Masyarakat hingga saat ini dapat bermukim dan berbudidaya di tanah Kasultanan atau Kadipaten dengan kekancingan atau sertifikat hak pakai dari Keraton dan Pura Pakualaman, tetapi bukan sebagai hak milik. Setiap tahunnya pihak Kasultanan dan Kadipaten akan melakukan pendataan ulang inventarisasi untuk mengetahui data terbaru siapa saja yang telah menempati tanah Kasultanan maupun tanah Kadipaten. Ir. Bayudono menghimbau Untuk semua warga yang mempunyai kekancingan tetapi sudah kadaluwarsa untuk segera melaporkan kepada RT, RW, atau Kelurahan yang kemudian bisa kita tindaklanjuti untuk pembaharuan.

Menurut KGPH Hadiwinoto langkah-langkah yang perlu dilakukan jika surat kekancingan mereka hilang, pertama lapor ke aparat. Atas laporan tersebut kemudian ke kantor Paniti Kisma yang berada disebelah barat pagelaran alun-alun utara Yogyakarta. Disana akan kembali dicek apakah tanahnya masih utuh, misalnya 100 meter benar-benar 100 meter (luasnya masih sama atau tidak). Pengecekan akan ditindaklanjuti oleh staf keraton ke Desa (disurvei ulang). Langkah selanjutnya, atas dasar adanya UUK (Undang-Undang Keistimewaan) Pemerintah Daerah Tingkat II akan memberikan rekomendasi yang berhubungan dengan tata ruang (misalnya untuk tempat tinggal). Setelah semua syarat terpenuhi, Keraton baru bisa memproses untuk memberikan surat kekancingan sebagai tempat tinggal.
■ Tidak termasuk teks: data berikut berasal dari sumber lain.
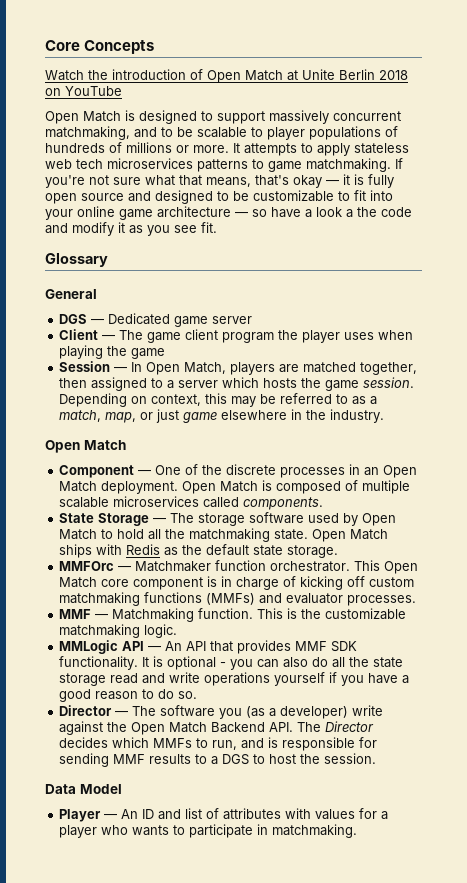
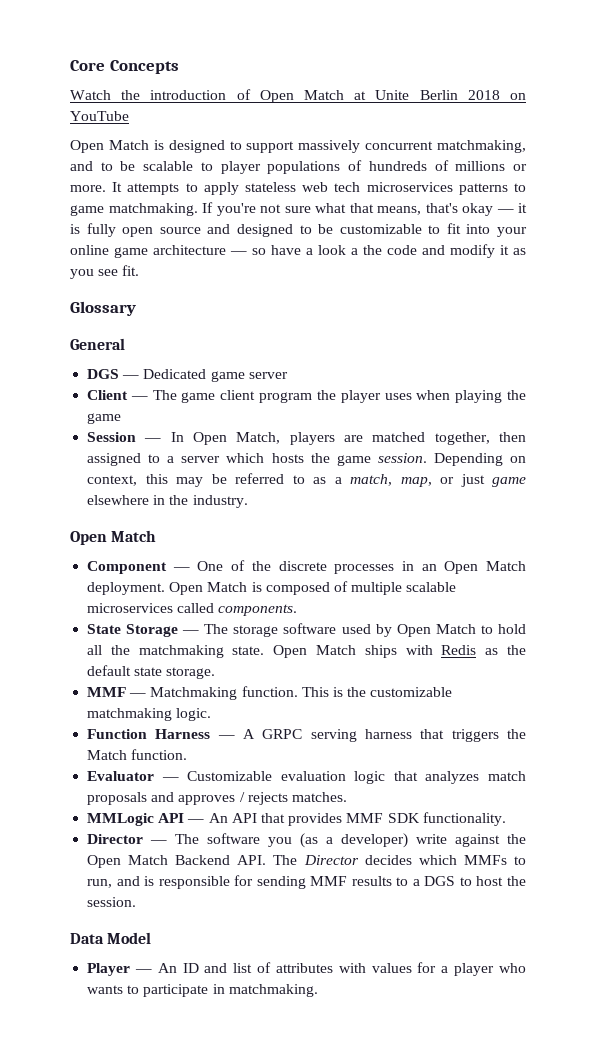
[59,560,419,574] [59,576,415,590] [59,592,417,606] // MMFOrc — Matchmaker function orchestrator. This Open Match core component is in charge of kicking off custom matchmaking functions (MMFs) and evaluator processes. -> (216, 673) none
(178, 631) none -> [87,729,526,742] [87,749,188,760] [87,771,526,784] [87,792,347,805] // Function Harness — A GRPC serving harness that triggers the Match function. // Evaluator — Customizable evaluation logic that analyzes match proposals and approves / rejects matches.
[142,656,404,670] [59,672,410,686] [59,689,198,702] It is optional - you can also do all the state storage read and write operations yourself if you have a good reason to do so. -> (506, 819) none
Untuk biaya pengurusan surat kekancingan sendiri pihak Keraton tidak mematok harga. Jadi hanya sekedar tali asih dan tidak membebani atau tidak ada standar harus sekian, tidak jelas KGPH Hadiwinoto.

Terkait pertanahan dan tata ruang di situs Warungboto, warga mengusulkan bahwa fungsi situs Warungboto dikembalikan seperti dulu, yaitu untuk pemandian Putri Keraton. Untuk airnya sendiri bisa disalurkan dari pam. Lalu berkaitan dengan tanah disekitar situs Warungboto yang satu petak dan belum memiliki sertifikat, salah satu warga bernama Mochtar Hadi meminta untuk mendapatkan sertifikat tanah tersebut. Karena jika sudah memiliki sertifikat tanah tersebut, warga disekitar situs Warungboto bisa membuka usaha seperti berjualan makanan, minuman, souvenir, dan lain sebagainya. Dengan adanya hal itu, dapat meningkatkan kesejahteraan warga sekitar situs Warungboto.

Menanggapi hal diatas, Gusti Hadiwinoto menjawab Untuk masalah-masalah yang berhubungan dengan warga seperti tadi, sudah saya sampaikan mungkin nanti dari Dinas Pertanahan dan Tata Ruang bisa menyerap dengan danais”. Situs Warungboto masuk kedalam salah satu daftar cagar budaya, jadi ketika ada usulan terkait pemugaran perlu dikonsultasikan dulu ke pemerintah pusat karena sumber dana berasal dari APBN pusat.

Dalam rangka pelestarian cagar budaya, Keraton mengajak beberapa dinas pemerintahan seperti Dinas Pertanahan dan Tata Ruang untuk menata ulang tanah-tanah di Yogyakarta. Kemudian juga kepada Dinas Pariwisata agar dapat bekerjasama mempromosikannya, salah satunya situs Warungboto. Dengan demikian masyarakat tahu akan keberadaan situs tersebut. Selain itu, warga sekitar situs Warungboto diharapkan dapat ikut berpartisipasi dalam pelestarian situs sehingga warga merasa memiliki. (Tim JogjaTV).